L'OBJET DE LA CONTESTATION
[4] Selon les informations au dossier, le travailleur demande de reconnaître que le 10 octobre 1998, il a subi une lésion professionnelle et plus particulièrement, une maladie professionnelle pulmonaire.
QUESTIONS PRÉLIMINAIRES
[5] D’une part, dès le début de l’audience, la Commission des lésions professionnelles soulève d’office le fait que le travailleur a produit une réclamation alléguant être atteint d’une maladie professionnelle pulmonaire et que la CSST n’a pas référé ce dernier à un comité des maladies professionnelles pulmonaires contrairement aux dispositions de l’article 226 de la loi.
[6] D’autre part, de son côté, le procureur de l’employeur soumet que la réclamation du travailleur reçue à la CSST le 14 décembre 1998 l’a été en dehors du délai prévu à l’article 272 de la loi.
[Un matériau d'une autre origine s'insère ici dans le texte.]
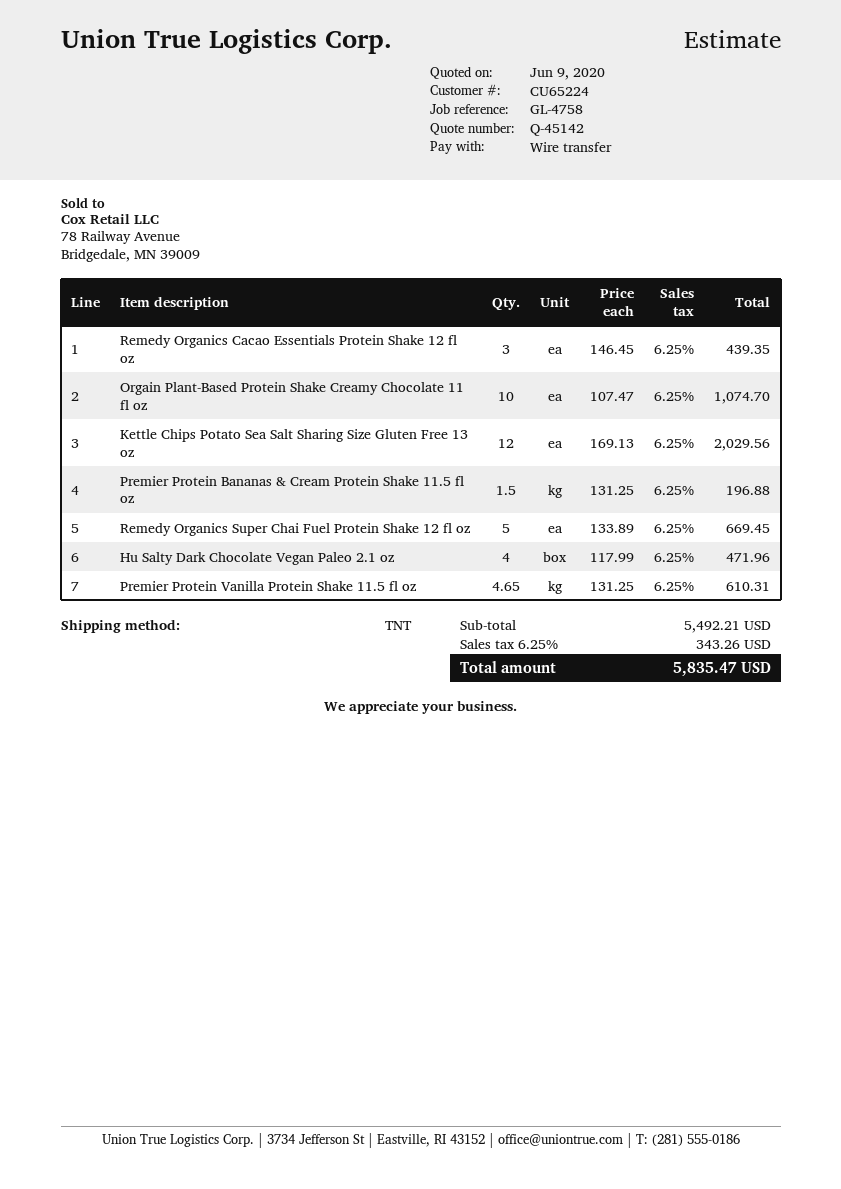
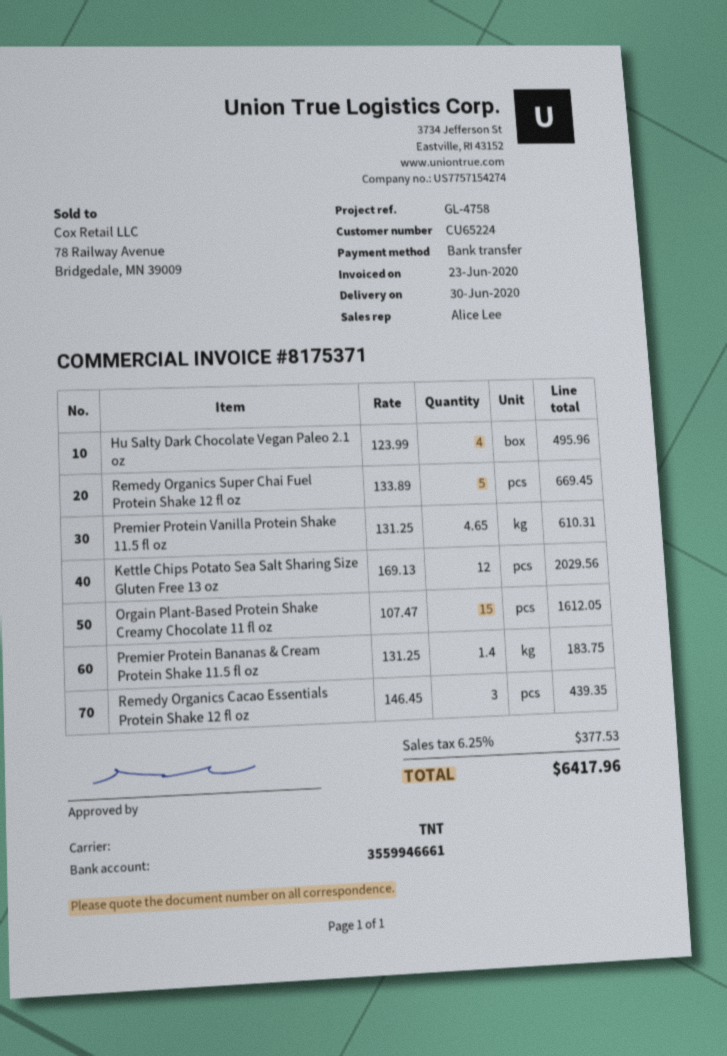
Orgain Plant-Based Protein Shake Creamy Chocolate 11 fl oz: 10 x 107.47 = 1074.70 -> 15 x 107.47 = 1612.05
Premier Protein Bananas & Cream Protein Shake 11.5 fl oz: 1.5 x 131.25 = 196.88 -> 1.4 x 131.25 = 183.75
Hu Salty Dark Chocolate Vegan Paleo 2.1 oz: 4 x 117.99 = 471.96 -> 4 x 123.99 = 495.96
tax: 6.25% = 343.26 -> 6.25% = 377.53
total: 5835.47 -> 6417.96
LES FAITS CONCERNANT LES QUESTIONS PRÉLIMINAIRES
[7] Le travailleur occupe un emploi de cimentier-applicateur.
[8] Le 8 décembre 1998, il complète un formulaire de réclamation alléguant être victime d’une maladie professionnelle depuis le 10 octobre 1998 dans les termes suivants :
« Poumons-asme et O.R.L. Voici copie dossier Hospital Hotel Dieu et maladie proffessionnelle » (sic)
[9] Cette réclamation est reçue à la CSST le 14 décembre 1998 tel qu’il appert de l’estampille apparaissant au recto de ce document.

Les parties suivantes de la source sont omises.